UN DISCORSO A PARTE merita il Molise. Non ha indicatori peggiori di altre aree, ma la stessa regione ha chiesto di essere collocata in zona rossa dal governo a causa dei focolai che si stanno sviluppando sulla costa. Anche a Bolzano è la provincia stessa ad aver proclamato il lockdown.
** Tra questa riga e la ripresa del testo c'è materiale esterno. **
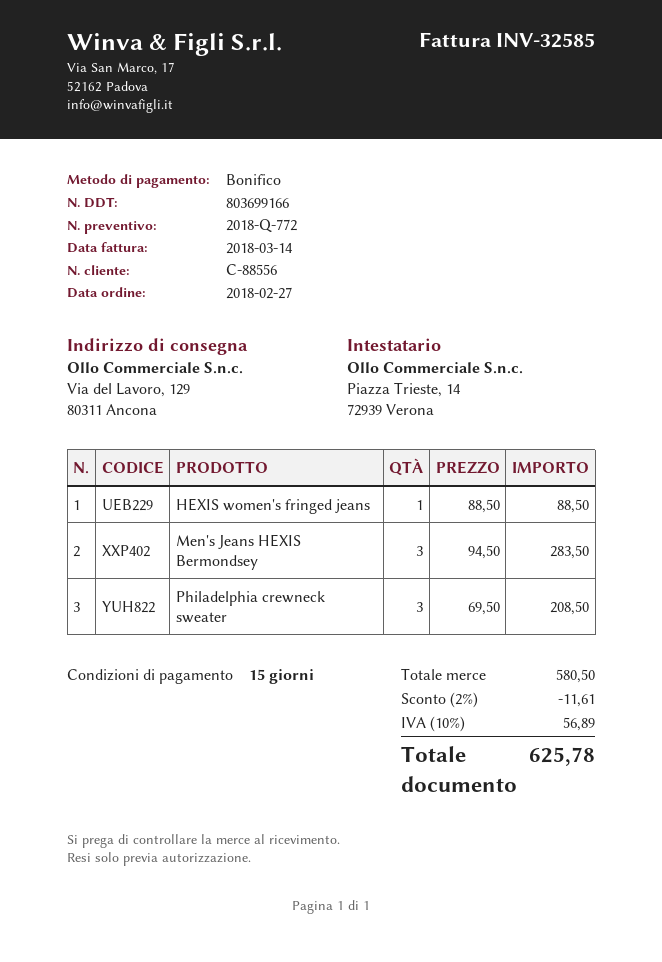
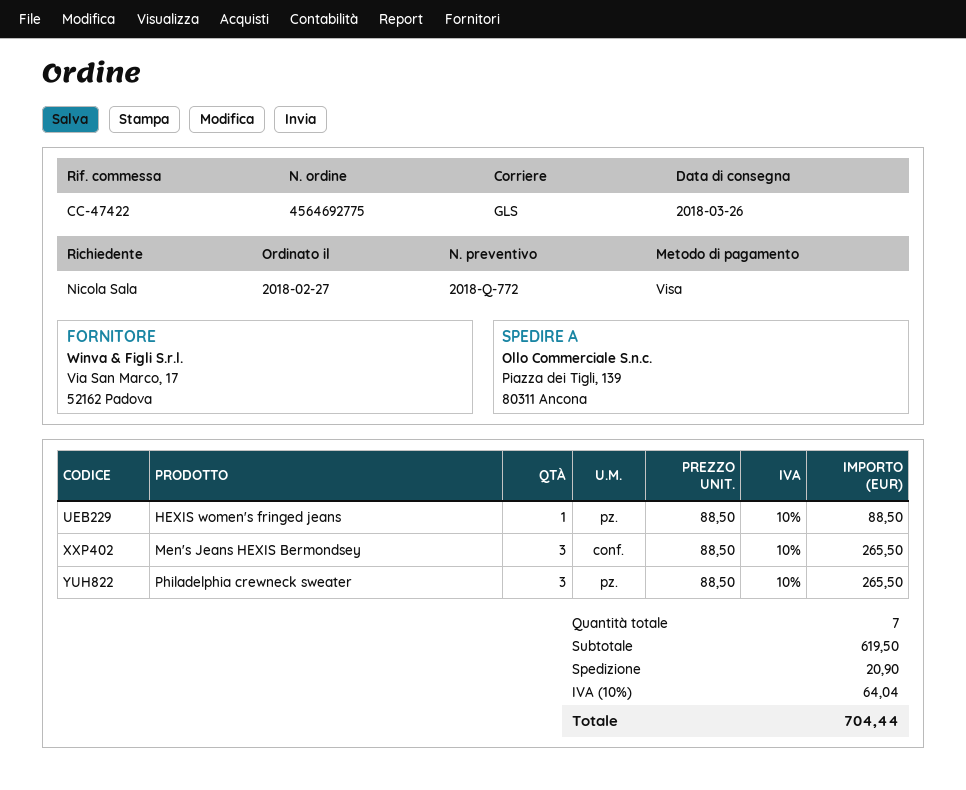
payment method: bank transfer -> Visa
ship to: Via del Lavoro, 129, 80311 Ancona -> Piazza dei Tigli, 139, 80311 Ancona
Men's Jeans HEXIS Bermondsey: 3 x 94.50 = 283.50 -> 3 x 88.50 = 265.50
Philadelphia crewneck sweater: 3 x 69.50 = 208.50 -> 3 x 88.50 = 265.50
subtotal: 580.50 -> 619.50
discount: 2% = 11.61 -> none
shipping: none -> 20.90
tax: 10% = 56.89 -> 10% = 64.04
total: 625.78 -> 704.44

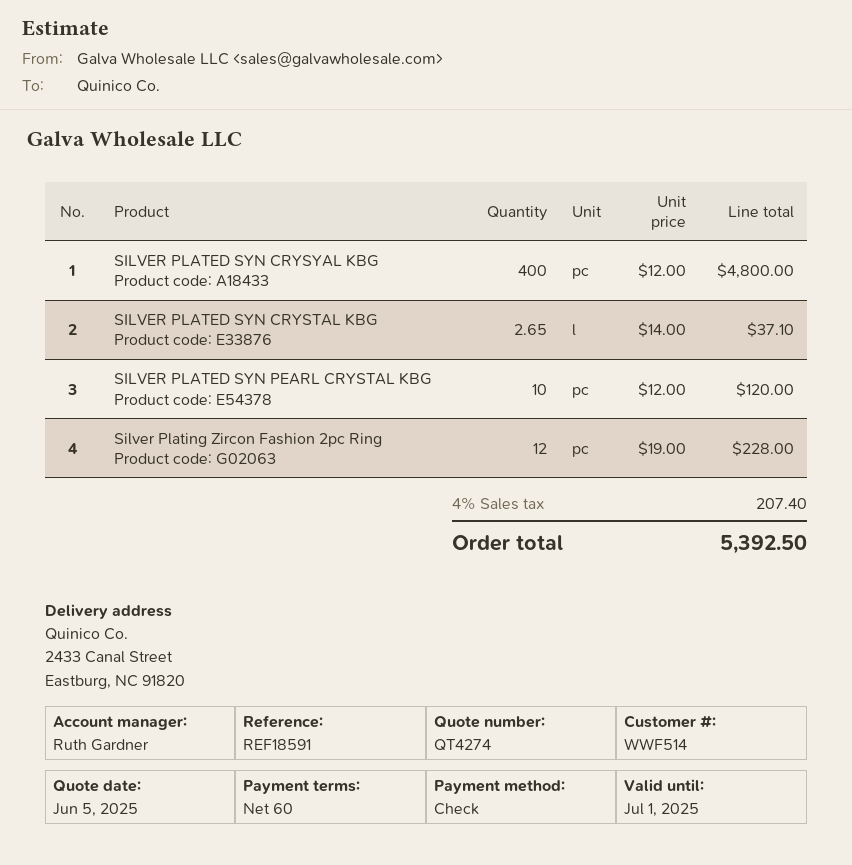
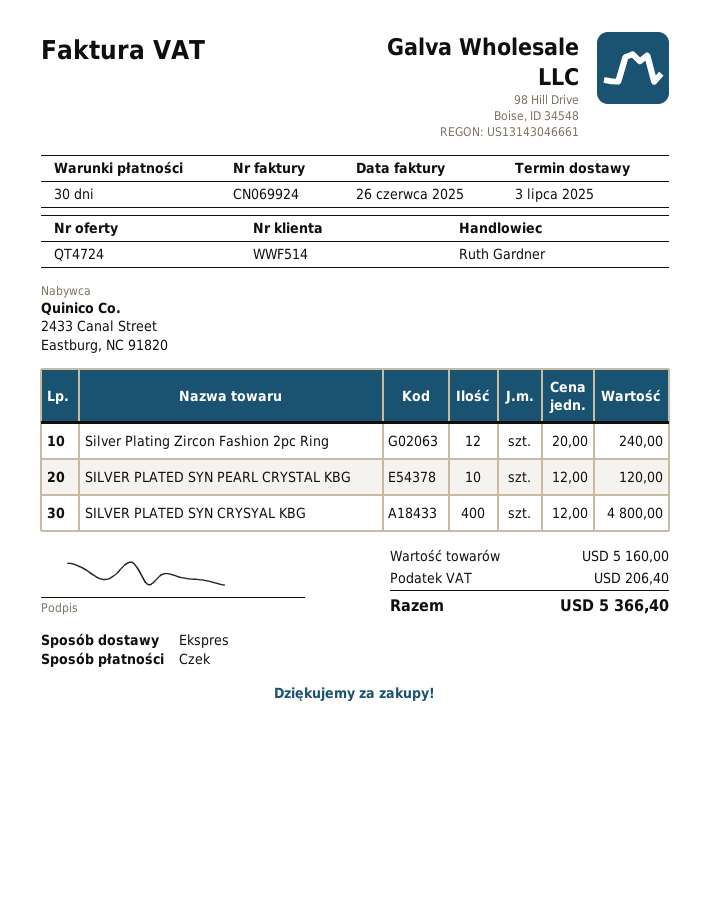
quote number: QT4274 -> QT4724
payment terms: 60 days -> 30 days
SILVER PLATED SYN CRYSTAL KBG: 2.65 x 14.00 = 37.10 -> none
Silver Plating Zircon Fashion 2pc Ring: 12 x 19.00 = 228.00 -> 12 x 20.00 = 240.00
tax: 207.40 -> 206.40
total: 5392.50 -> 5366.40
La mappa dei colori stabiliti dal governo è costellata da mini-zone rosse e aree “arancione rinforzato”, decretate da sindaci e regioni un po’ in tutta Italia. È una conseguenza «dell’aumentata circolazione di alcune varianti virali» secondo il rapporto settimanale dell’Iss, che suggerisce di «innalzare le misure di mitigazione per raggiungere una drastica riduzione delle interazioni fisiche tra le persone e della mobilità».

IL TIMORE È CHE gli ospedali vengano di nuovo sommersi. Nonostante il lento miglioramento delle ultime settimane, ci sono ancora 8 regioni del centro nord con un tasso di occupazione delle terapie intensive superiore al 30%, la soglia oltre la quale la lotta alla pandemia sottrae risorse alle attività ordinarie.

Gli esperti non chiedono nuovi lockdown, ma ribadiscono che «è fondamentale che la popolazione eviti tutte le occasioni di contatto con persone al di fuori del proprio nucleo abitativo che non siano strettamente necessarie e di rimanere a casa il più possibile».

E CON L’AUMENTO DEI CASI torna a ballare anche la scuola. La variante inglese ha già condotto alla chiusura di interi plessi a causa della velocità con cui si propagano i nuovi focolai (anche se i sintomi non sono più gravi).

I dati della seconda indagine rapida sulla diffusione delle varianti sono attesi per l’inizio della prossima settimana ma la promessa del governo Draghi di riportare tutti sui banchi appare sempre più difficile da mantenere. Chiudere le scuole «è sempre doloroso», dice ai giornalisti Gianni Rezza, numero uno sulla prevenzione al ministero della salute. «Ma laddove ci sono dei focolai o presenza di varianti è chiaro che tale decisione è assolutamente da considerare. Dobbiamo essere pragmatici».

TRA LE (POCHE) BUONE notizie della giornata c’è il calo dei casi registrati nelle residenze per anziani – «evidentemente la vaccinazione delle persone anziane sta dando i primi effetti positivi», spiega Rezza. L’infettivologo non intende però cambiare strategia vaccinale, vaccinando più persone con una sola dose per coprire una fetta più ampia della popolazione. I dati provenienti dal Regno Unito dimostrano che anche una sola dose dei vaccini garantisce una buona protezione. Ma «vaccinando con la doppia dose con il vaccino mRna – conclude Rezza – c’è una protezione quasi completa».